> _Your task_:
Among the lines of the material below, count those with the string "font". Give the number alone.

= = = = = = =

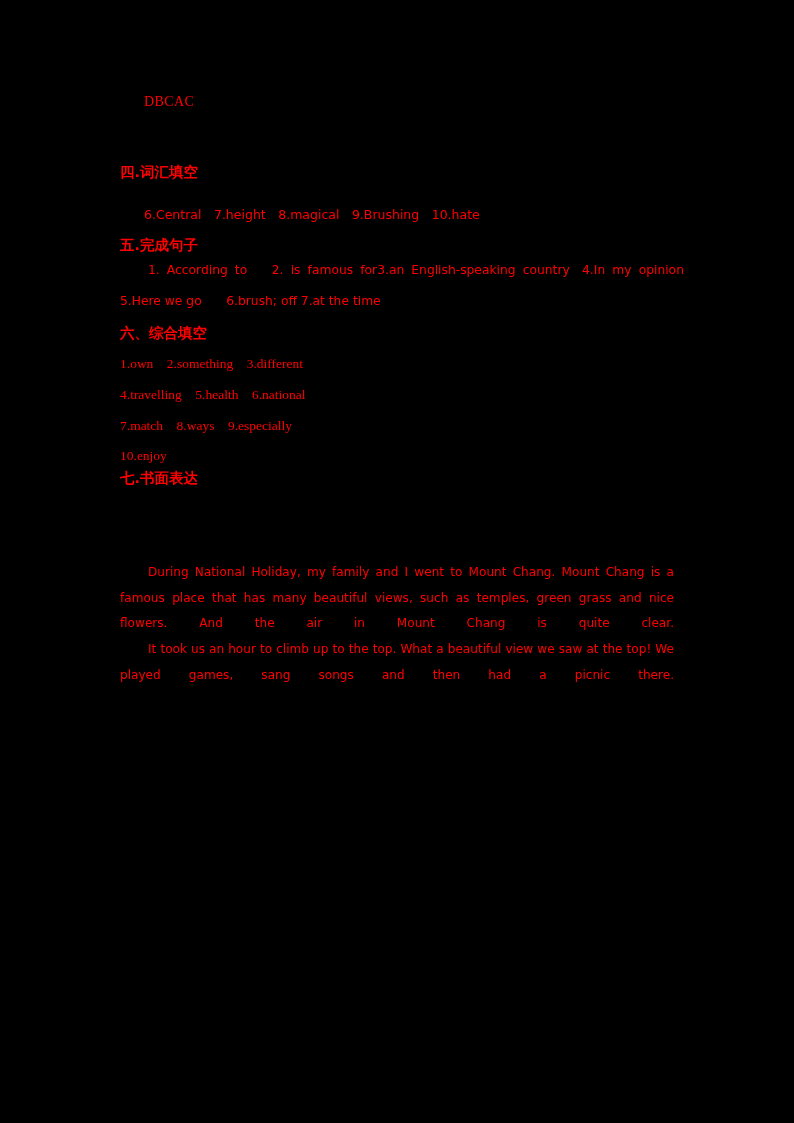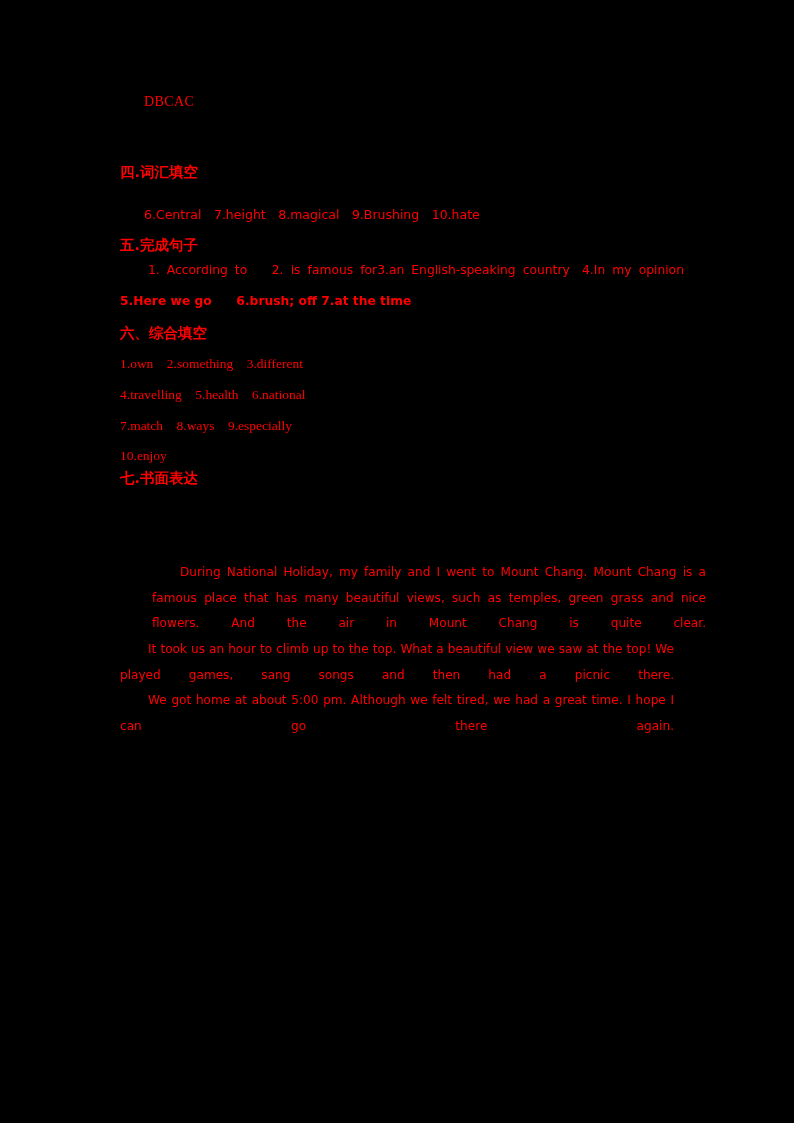--- a/index.html
+++ b/index.html
@@ -82,7 +82,6 @@
     top: 293px;
     font-family: "DejaVu Sans", "Liberation Sans", sans-serif;
     font-size: 12.3px;
-    font-weight: bold;
   }
 
   

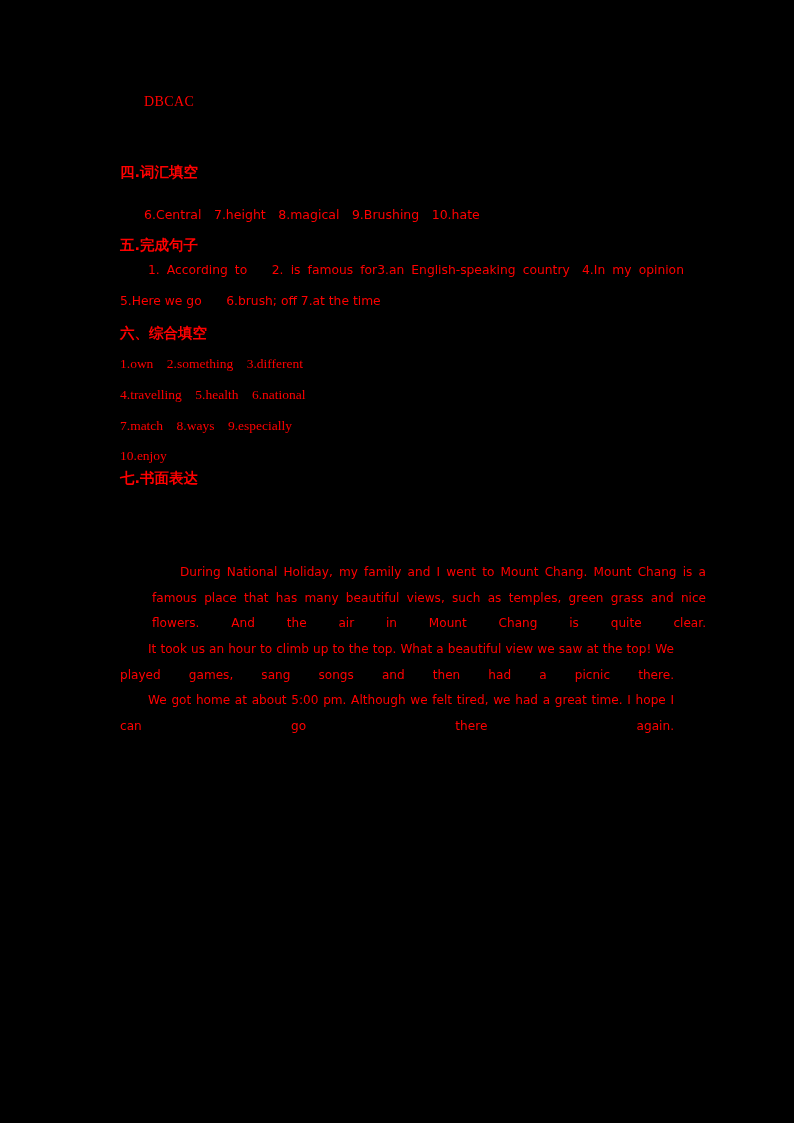--- a/index.html
+++ b/index.html
@@ -112,7 +112,7 @@
     text-indent: 28px;
   }
   #e0 { top: 535px; }
-  #e1 { top: 560px; margin-left: 32px; }
+  #e1 { top: 560px; }
   #e2 { top: 637px; }
   #e3 { top: 688px; }
 

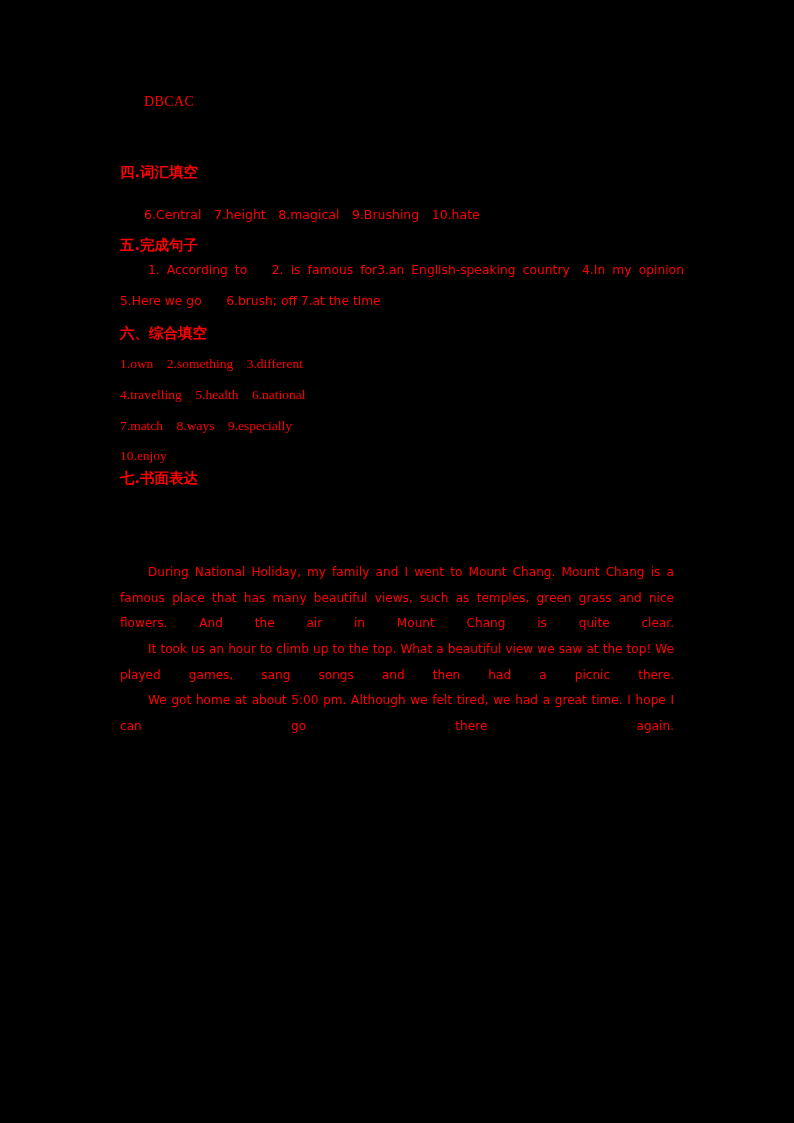--- a/index.html
+++ b/index.html
@@ -147,7 +147,6 @@
 
   <div class="essay" id="e1">During National Holiday, my family and I went to Mount Chang. Mount Chang is a famous place that has many beautiful views, such as temples, green grass and nice flowers. And the air in Mount Chang is quite clear.</div>
   <div class="essay" id="e2">It took us an hour to climb up to the top. What a beautiful view we saw at the top! We played games, sang songs and then had a picnic there.</div>
-  <div class="essay" id="e3">We got home at about 5:00 pm. Although we felt tired, we had a great time. I hope I can go there again.</div>
 
 </div>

= = = = = = =

> _Response box_:
3